As a result, svmA @, swhl is small, and the distortion component of the current flowing through
the voice coil is small. In addition, since the magnetic flux obtained by the above equation (5) is
actually focused on the center ball via another magnetic path, it is larger than the value obtained
by the equation (5), (6) Saturation is sufficient if B 'of the formula and BQ of the material are
approximately equal.
By the way, in the embodiment shown in the second drawing, as a specific example, 7%
permalloy (, 71% Ni 7 residual Fe, Mo) in the pole piece portion of the center pole. Using Coetc),
this effect is classified as first class strain resistance, and compared with the conventional Subei
in Figure 1 as shown in the graph of the characteristics in Figure 5. I got The admittance curve of
the ponne coil of the graph is the in of the voice coil. It supports the decrease of the inductance
L. Also, the harmonic distortion curve clearly shows that the present invention is improved as
compared to the prior art. Incidentally, the measurement circuit of this experiment is as shown in
FIG. The measurement conditions are RO> measured point 2, and in addition to the above
embodiment, the voice coil (6) and the entire upper surface of the center port-(2) facing each
other or the yoke plate (4) Alternatively, a material having a once-accumulated flux density equal
to the flux density of that portion may be used.

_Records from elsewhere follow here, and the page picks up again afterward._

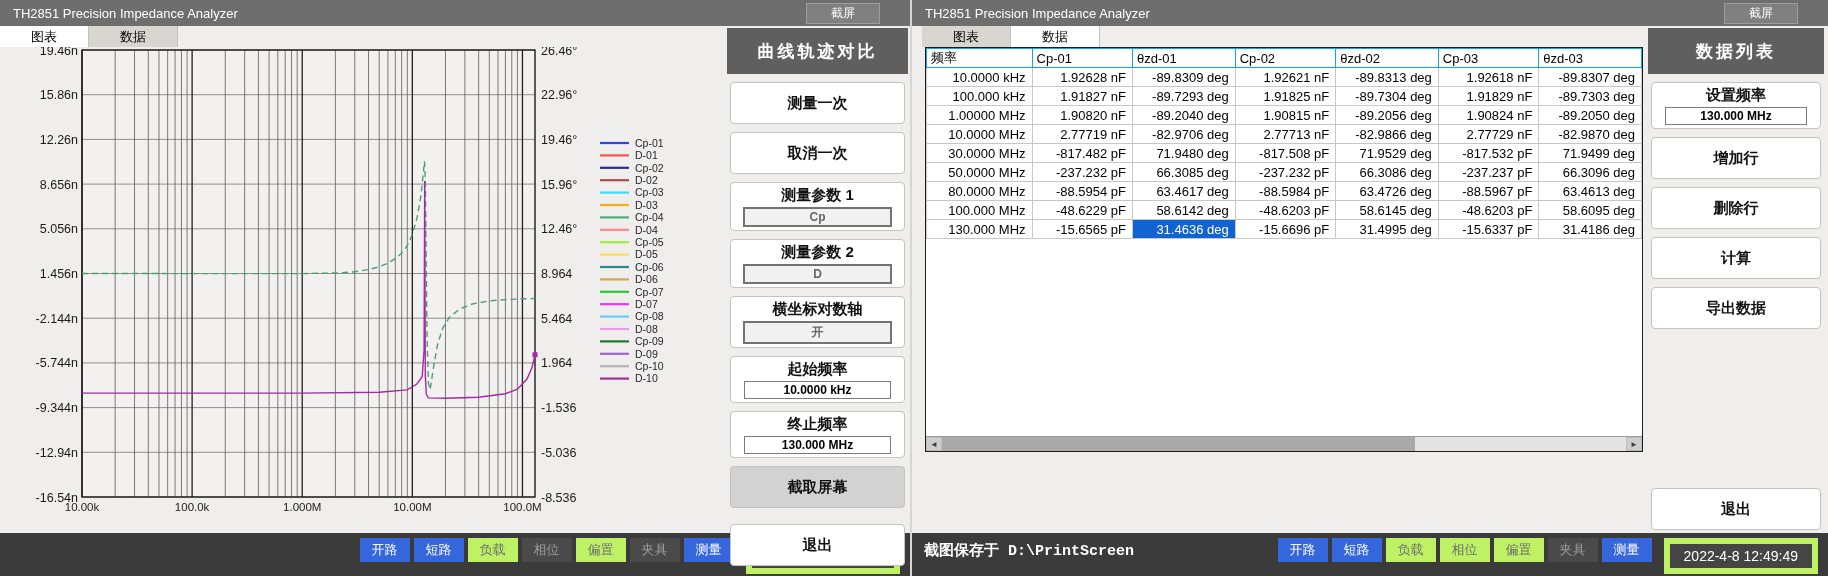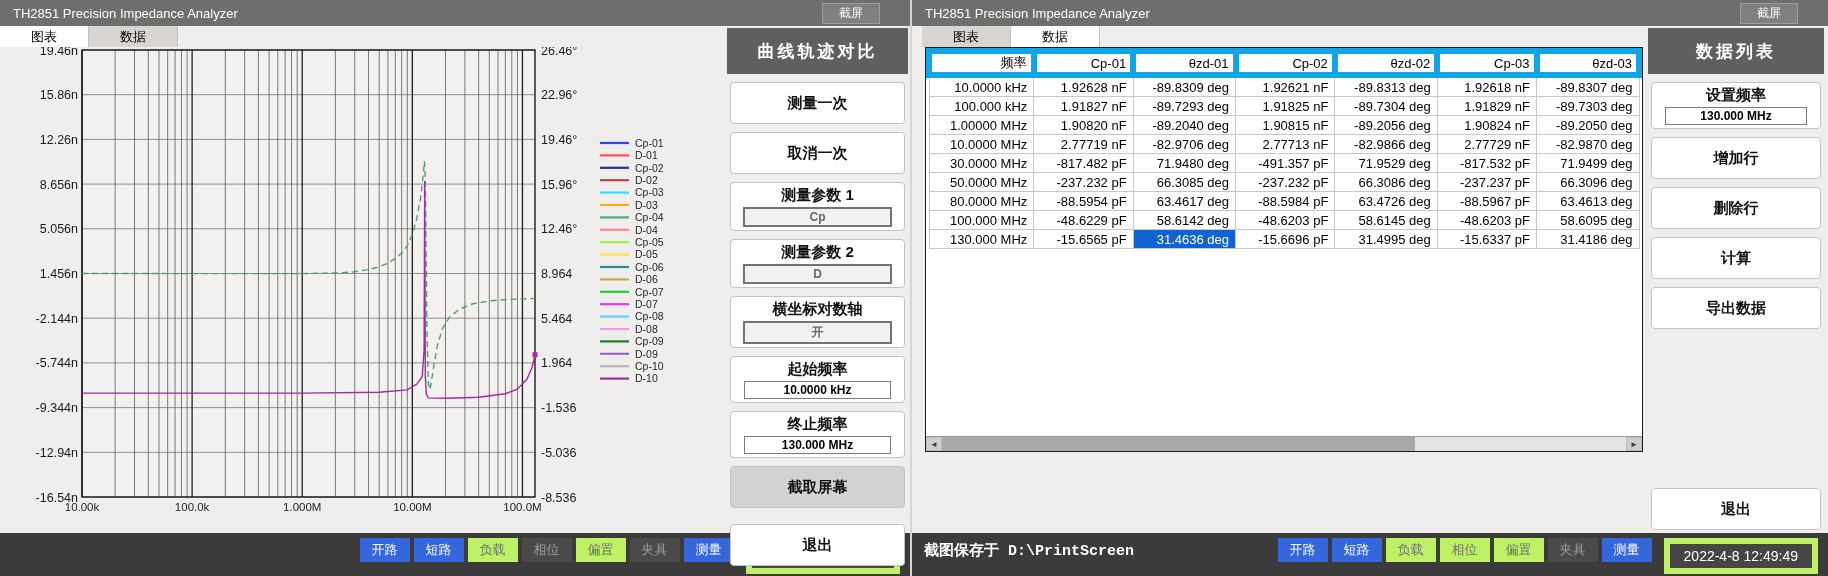"截屏" .cap-btn { padding: 1px 16px -> 1px 24px }
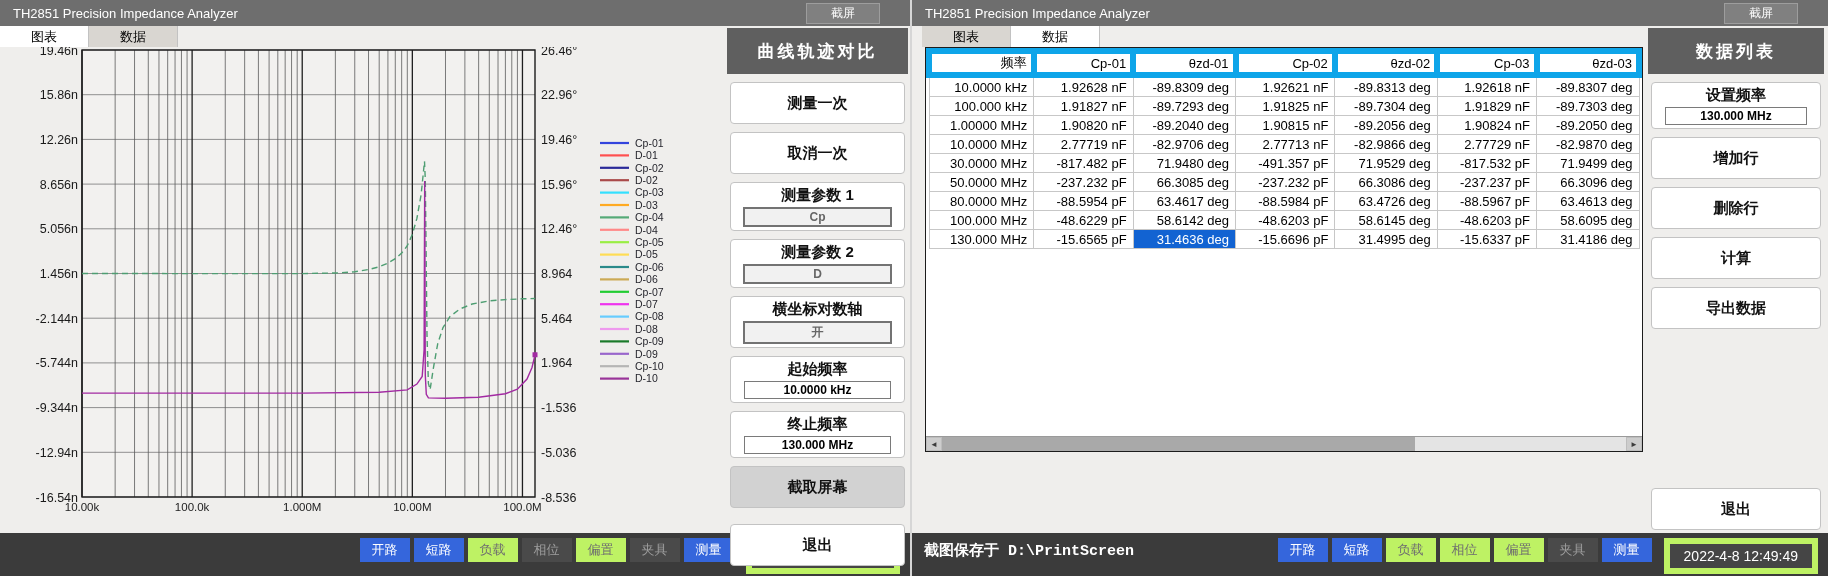"频率" th { border: 6px solid #0ea5e9 -> 1px solid #0ea5e9; text-align: right -> left }
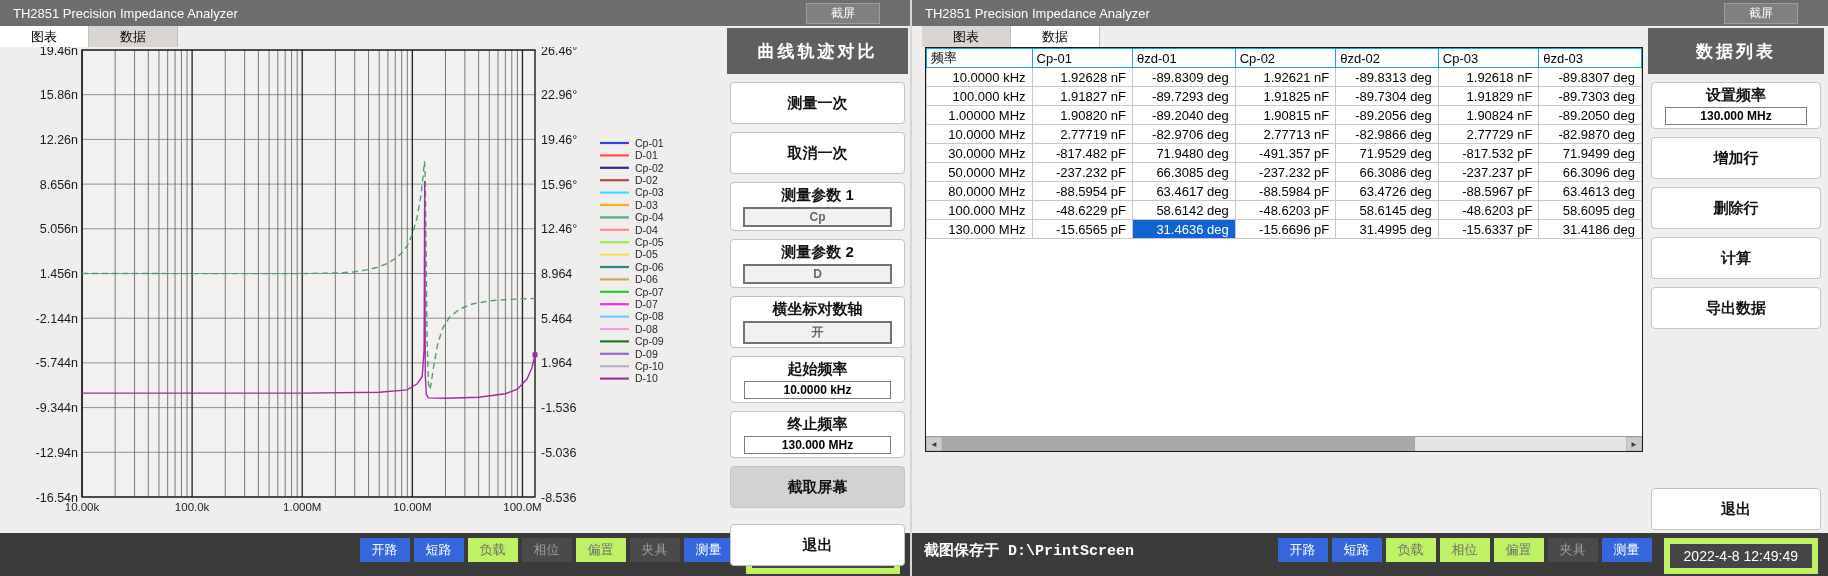"-491.357 pF" td { text: -491.357 -> -817.508 }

As described above, the present invention can be
easily put into practical use with a partial configuration 11 that does not limit the amplitude of
the voice coil, and can reduce the nonlinearity of the magnetic circuit without reducing the
magnetic flux density of the magnetic circuit cap. If you try to reduce it now, you will have the
effect of making a difference. FIGS. 1 to 3 are a conventional example End page: 3 as a
conventional example and FIG. 3 are cross-sectional views of the main part of a conventional
speaker by distortion improvement. Fig. Q is a cross-sectional view of an essential part showing
an embodiment of the present invention. FIG. S is a graph showing characteristics of the
magnetic circuit according to experimental measurement results, and FIG. 6 is a measurement
circuit diagram. /・・・・・・・・・ヨーク2−0−8−1. −に7. - Bohr 3 ' "6 ......... voice
coil - patent applicant Sony Corporation representative patent attorney Akira Koike EndPage: 4
first 8m6. Other than the above inventor Seta ξ ξ Bay (1) Address Setagaya-ku, Tokyo, Japan 211 8-8 Fukuda 4 power name Fuku 1) Yu procedure correction (voluntary) Showa & Jan. 30, 9th
Secretary of Patent Office 粛Fuji Hide Longitudinal 1, Display of the case-Sum 48 years Patent ai
116 472 No. 2, Title of the invention 2, Name of the invention Magnetism of the electric-toelectricity converter-Path 3, Person who makes correction Related patent applicant 1 Name
representative Akio Morita number 0 agent
, Magnetic circuit of electro-acoustic transducer
6, the date of correction instruction Spontaneous 6, subject of 1111 only subject "−-detailed
description of the invention of the book-Ma", the contents of correction (two 1) on page 11 of the
second line of the specification "gap (5) Correct the ferromagnetism of sI, which forms the Jtr
gap (5). (Two 2) Circular ··· eO loss occurs in line 9 to line 10 of the specification. Jt-1 'jlJ
divide. (Mar. 3) Correct the "conductor Jtr conductor" of the specification, page 3, line 11. (? -1
Correct the 11th "calculation course" on page 2 of the specification into "calculation process". (? 5) The name which corrects as follows the specification of the 9th page 2nd line.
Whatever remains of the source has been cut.